» Records from a dataset:
####################
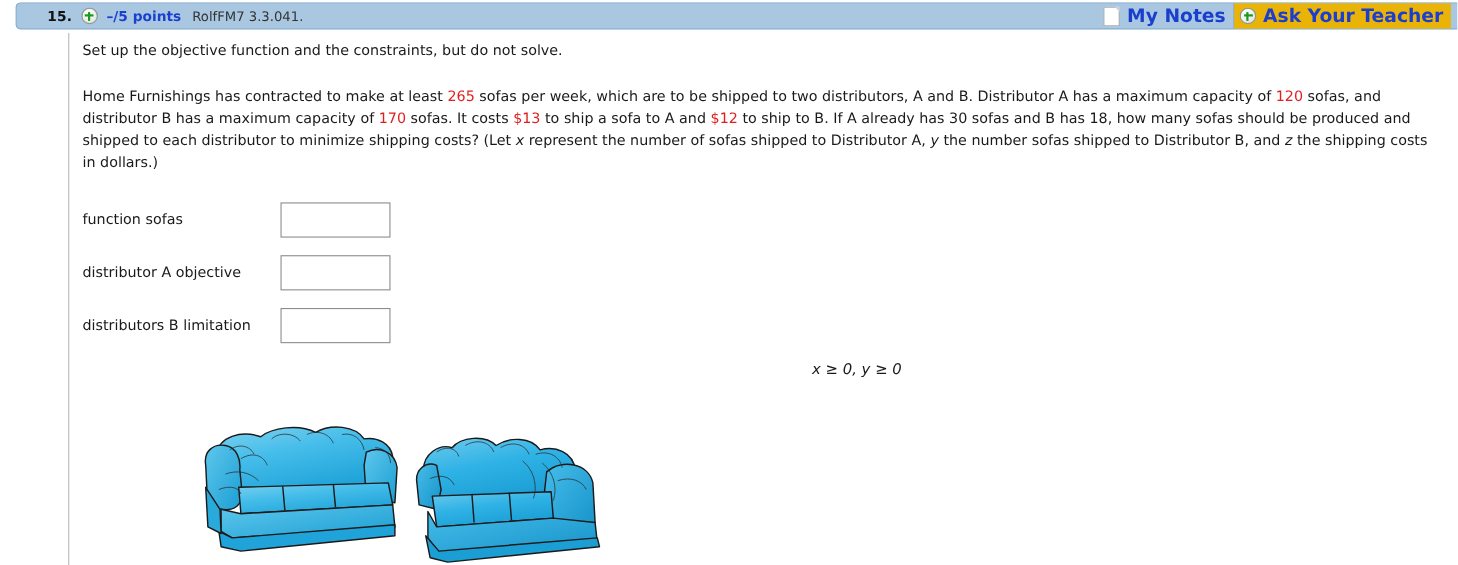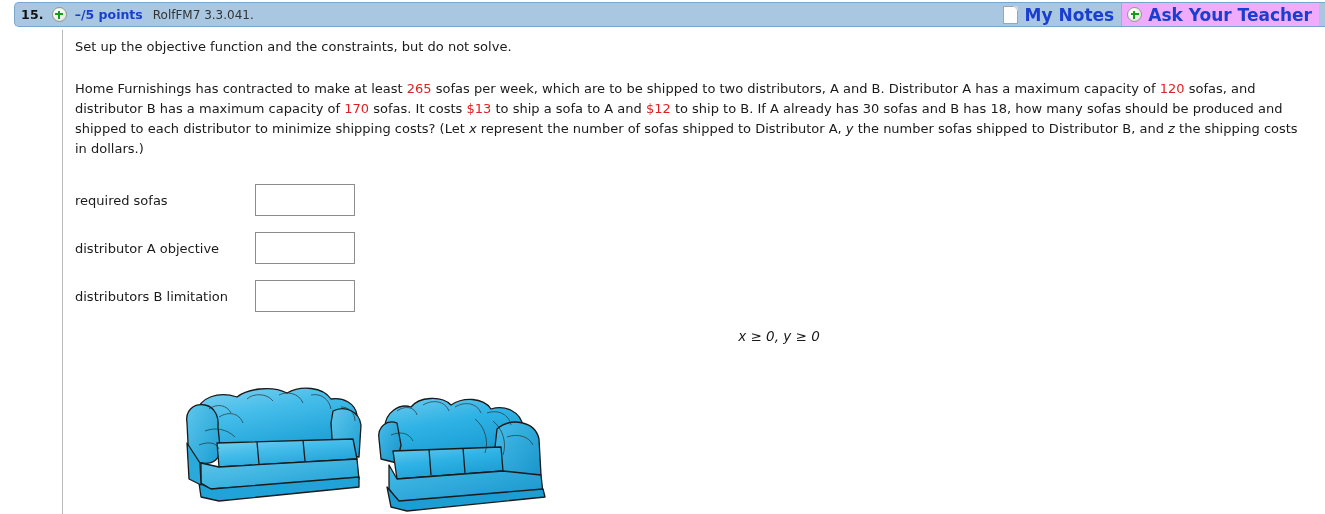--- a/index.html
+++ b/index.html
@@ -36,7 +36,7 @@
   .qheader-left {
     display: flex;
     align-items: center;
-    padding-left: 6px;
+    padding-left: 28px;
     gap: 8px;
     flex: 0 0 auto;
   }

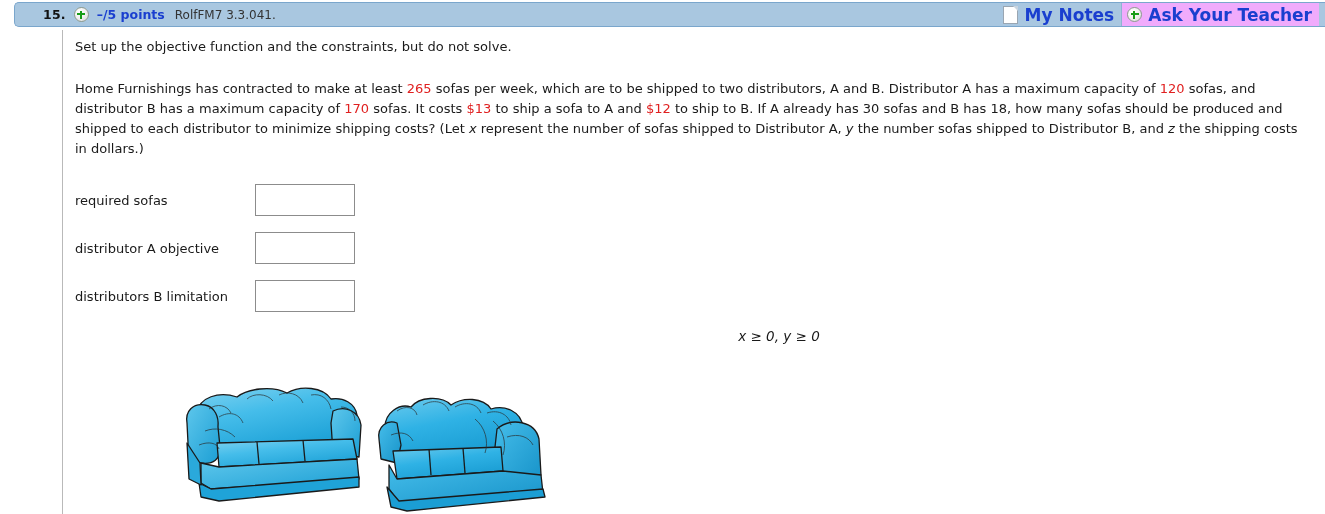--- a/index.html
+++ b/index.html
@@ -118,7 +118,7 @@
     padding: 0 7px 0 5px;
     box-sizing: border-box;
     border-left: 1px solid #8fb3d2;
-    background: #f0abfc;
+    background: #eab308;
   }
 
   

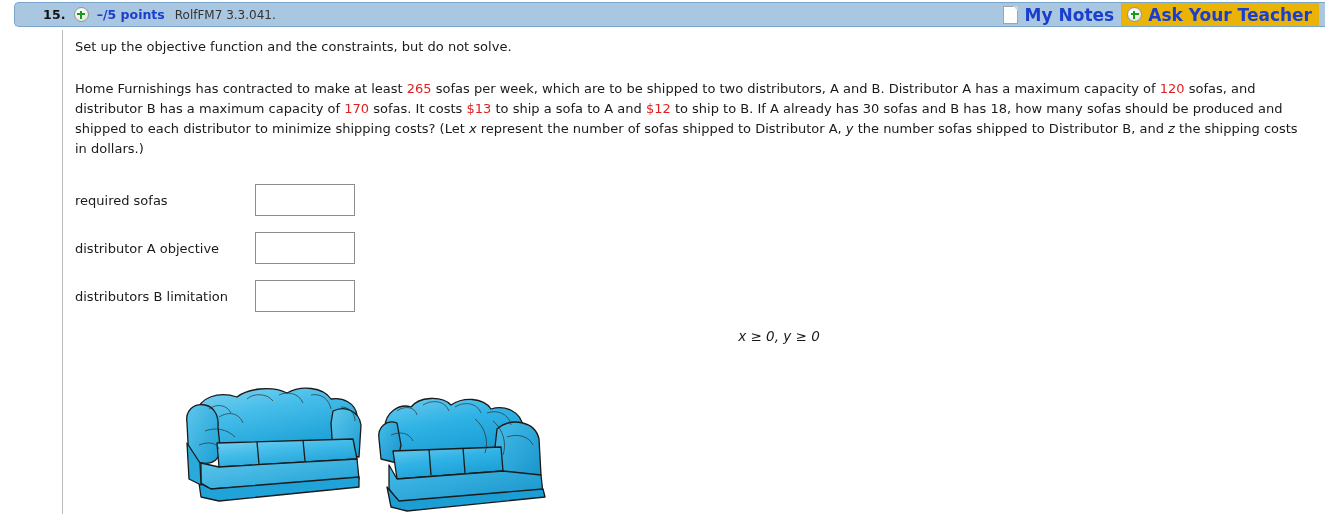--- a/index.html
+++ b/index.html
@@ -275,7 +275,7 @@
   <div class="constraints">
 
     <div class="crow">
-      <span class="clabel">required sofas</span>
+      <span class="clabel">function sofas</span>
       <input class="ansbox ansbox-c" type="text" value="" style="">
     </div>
####################
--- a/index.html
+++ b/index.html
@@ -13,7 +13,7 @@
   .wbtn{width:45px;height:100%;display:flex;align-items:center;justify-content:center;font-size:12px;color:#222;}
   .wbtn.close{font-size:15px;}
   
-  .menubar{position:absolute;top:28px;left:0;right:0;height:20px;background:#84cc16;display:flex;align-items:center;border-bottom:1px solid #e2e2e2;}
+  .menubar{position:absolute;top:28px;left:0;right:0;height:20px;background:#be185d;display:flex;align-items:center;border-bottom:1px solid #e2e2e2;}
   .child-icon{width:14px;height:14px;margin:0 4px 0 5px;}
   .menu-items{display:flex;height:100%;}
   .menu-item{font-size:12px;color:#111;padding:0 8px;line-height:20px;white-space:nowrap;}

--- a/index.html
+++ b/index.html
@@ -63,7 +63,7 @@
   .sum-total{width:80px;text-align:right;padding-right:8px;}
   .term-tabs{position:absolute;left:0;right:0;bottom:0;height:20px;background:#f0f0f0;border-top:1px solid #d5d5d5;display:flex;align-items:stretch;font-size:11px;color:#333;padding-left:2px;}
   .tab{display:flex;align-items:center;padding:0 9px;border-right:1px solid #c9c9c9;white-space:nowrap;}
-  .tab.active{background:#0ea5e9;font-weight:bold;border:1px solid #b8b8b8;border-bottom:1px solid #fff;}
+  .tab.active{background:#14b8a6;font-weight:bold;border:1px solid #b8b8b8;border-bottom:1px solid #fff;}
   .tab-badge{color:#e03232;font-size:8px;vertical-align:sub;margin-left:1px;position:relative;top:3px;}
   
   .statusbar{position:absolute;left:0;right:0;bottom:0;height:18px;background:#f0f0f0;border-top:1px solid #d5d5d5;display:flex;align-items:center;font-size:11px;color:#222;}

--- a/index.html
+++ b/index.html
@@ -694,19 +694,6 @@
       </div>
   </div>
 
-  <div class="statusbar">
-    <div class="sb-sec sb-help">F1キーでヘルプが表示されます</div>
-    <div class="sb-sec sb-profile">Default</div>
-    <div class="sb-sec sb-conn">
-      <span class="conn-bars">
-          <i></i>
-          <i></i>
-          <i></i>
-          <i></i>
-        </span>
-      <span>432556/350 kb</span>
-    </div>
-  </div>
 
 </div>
####################
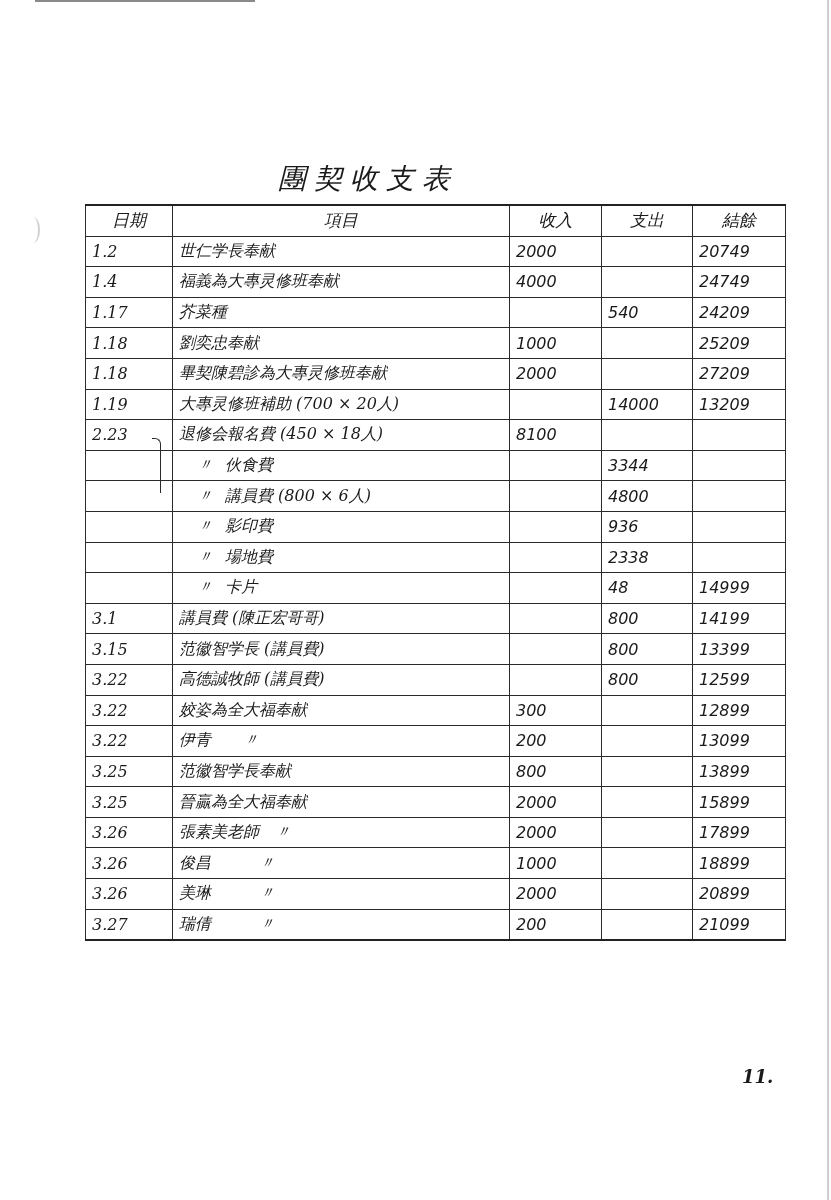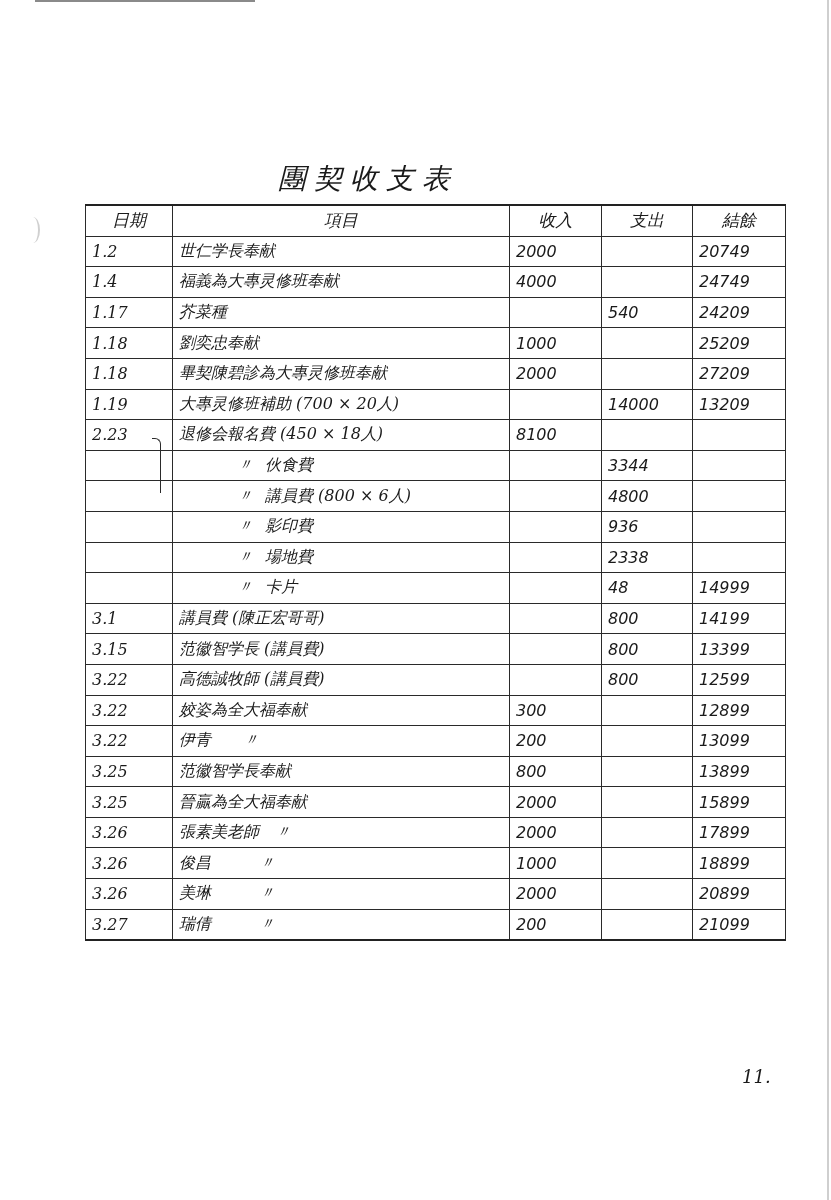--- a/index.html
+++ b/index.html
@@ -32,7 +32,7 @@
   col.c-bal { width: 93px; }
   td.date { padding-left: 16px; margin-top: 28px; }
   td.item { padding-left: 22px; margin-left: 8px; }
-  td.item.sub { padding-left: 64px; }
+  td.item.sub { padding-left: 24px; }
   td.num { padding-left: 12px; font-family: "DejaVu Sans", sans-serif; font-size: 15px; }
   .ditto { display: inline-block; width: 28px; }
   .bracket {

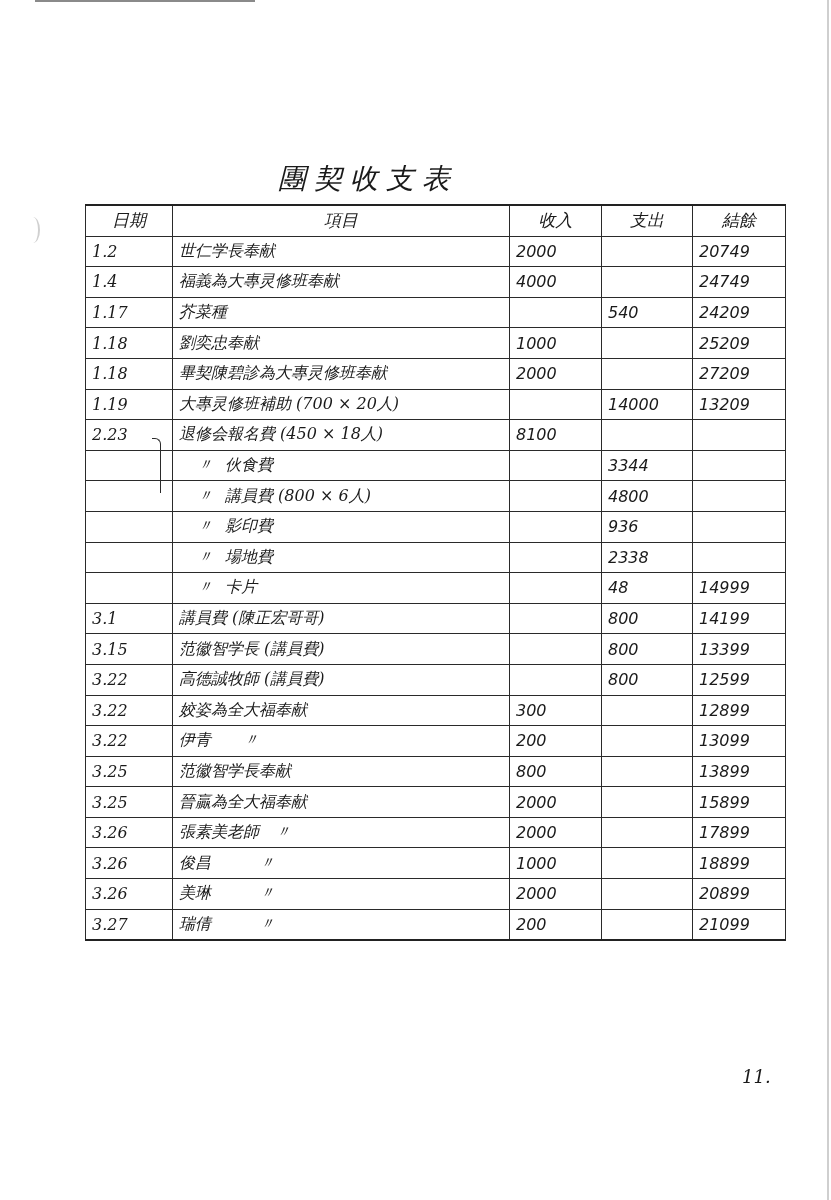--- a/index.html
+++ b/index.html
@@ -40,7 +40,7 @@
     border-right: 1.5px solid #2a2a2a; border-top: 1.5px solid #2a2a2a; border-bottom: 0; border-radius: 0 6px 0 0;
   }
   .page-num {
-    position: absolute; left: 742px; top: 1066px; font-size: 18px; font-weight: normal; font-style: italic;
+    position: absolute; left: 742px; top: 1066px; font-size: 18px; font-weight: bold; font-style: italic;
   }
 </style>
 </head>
####################
» HOW TO COMPLETE THIS TASK:
Answer with a single number, the count of lines in the data that contain "style".

» EXPECTED ANSWER:
4